### Data supplied

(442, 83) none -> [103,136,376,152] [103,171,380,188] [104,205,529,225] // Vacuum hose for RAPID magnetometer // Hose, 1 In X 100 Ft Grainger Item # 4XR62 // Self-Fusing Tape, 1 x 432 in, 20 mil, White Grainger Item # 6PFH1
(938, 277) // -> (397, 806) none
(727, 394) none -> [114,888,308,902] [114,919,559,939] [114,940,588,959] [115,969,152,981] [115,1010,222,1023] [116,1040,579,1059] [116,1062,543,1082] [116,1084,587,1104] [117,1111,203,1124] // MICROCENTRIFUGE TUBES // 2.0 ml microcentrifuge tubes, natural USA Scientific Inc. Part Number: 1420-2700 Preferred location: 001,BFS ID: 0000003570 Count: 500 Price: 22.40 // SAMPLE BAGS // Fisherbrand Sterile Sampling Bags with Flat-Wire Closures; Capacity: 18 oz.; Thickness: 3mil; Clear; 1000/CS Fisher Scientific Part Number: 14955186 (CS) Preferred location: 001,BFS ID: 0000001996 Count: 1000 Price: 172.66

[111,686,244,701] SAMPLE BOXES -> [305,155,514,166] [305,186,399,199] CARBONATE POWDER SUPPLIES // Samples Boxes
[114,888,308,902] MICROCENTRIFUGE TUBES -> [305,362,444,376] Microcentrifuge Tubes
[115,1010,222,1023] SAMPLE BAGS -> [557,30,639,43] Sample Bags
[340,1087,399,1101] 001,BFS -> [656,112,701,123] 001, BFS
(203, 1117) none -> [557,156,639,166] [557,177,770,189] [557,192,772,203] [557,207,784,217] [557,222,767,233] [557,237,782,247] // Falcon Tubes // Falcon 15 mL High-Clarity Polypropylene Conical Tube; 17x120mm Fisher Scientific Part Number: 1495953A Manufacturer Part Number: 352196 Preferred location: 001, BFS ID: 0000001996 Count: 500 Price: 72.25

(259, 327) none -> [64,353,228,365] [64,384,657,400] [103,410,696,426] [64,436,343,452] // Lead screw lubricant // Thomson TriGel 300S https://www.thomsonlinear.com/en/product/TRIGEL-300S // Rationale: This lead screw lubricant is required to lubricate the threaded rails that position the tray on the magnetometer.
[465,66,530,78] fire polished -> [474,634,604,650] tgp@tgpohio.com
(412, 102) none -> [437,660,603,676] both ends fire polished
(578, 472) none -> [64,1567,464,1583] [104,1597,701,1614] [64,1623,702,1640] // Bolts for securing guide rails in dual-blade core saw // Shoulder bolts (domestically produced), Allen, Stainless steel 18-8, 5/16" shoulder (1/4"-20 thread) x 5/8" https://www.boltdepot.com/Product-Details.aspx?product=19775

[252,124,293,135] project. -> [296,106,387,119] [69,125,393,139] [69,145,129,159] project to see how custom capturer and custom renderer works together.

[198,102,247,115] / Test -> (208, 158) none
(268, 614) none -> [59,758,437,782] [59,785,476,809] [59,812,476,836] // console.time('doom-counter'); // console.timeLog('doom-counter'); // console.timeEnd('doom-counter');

######

Directions for this task →
Check each line above for the word "product" and copy the ones that have it.

Solution to this exercise →
(259, 327) none -> [64,353,228,365] [64,384,657,400] [103,410,696,426] [64,436,343,452] // Lead screw lubricant // Thomson TriGel 300S https://www.thomsonlinear.com/en/product/TRIGEL-300S // Rationale: This lead screw lubricant is required to lubricate the threaded rails that position the tray on the magnetometer.
(578, 472) none -> [64,1567,464,1583] [104,1597,701,1614] [64,1623,702,1640] // Bolts for securing guide rails in dual-blade core saw // Shoulder bolts (domestically produced), Allen, Stainless steel 18-8, 5/16" shoulder (1/4"-20 thread) x 5/8" https://www.boltdepot.com/Product-Details.aspx?product=19775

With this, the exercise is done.